* _Assignment_
In the entries below, find the lines with the word "none" and copy them.

### Given records ###

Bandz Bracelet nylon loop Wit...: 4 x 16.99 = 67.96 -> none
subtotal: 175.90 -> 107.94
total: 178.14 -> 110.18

###
### Given records ###

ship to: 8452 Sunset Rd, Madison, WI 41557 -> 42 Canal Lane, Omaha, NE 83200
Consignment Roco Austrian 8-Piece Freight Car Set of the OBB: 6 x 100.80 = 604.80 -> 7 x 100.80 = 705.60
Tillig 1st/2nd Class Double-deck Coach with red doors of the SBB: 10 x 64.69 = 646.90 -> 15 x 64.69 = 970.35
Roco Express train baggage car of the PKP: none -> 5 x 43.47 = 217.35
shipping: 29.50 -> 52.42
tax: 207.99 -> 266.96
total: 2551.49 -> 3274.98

###

* _Your response_
Bandz Bracelet nylon loop Wit...: 4 x 16.99 = 67.96 -> none
Roco Express train baggage car of the PKP: none -> 5 x 43.47 = 217.35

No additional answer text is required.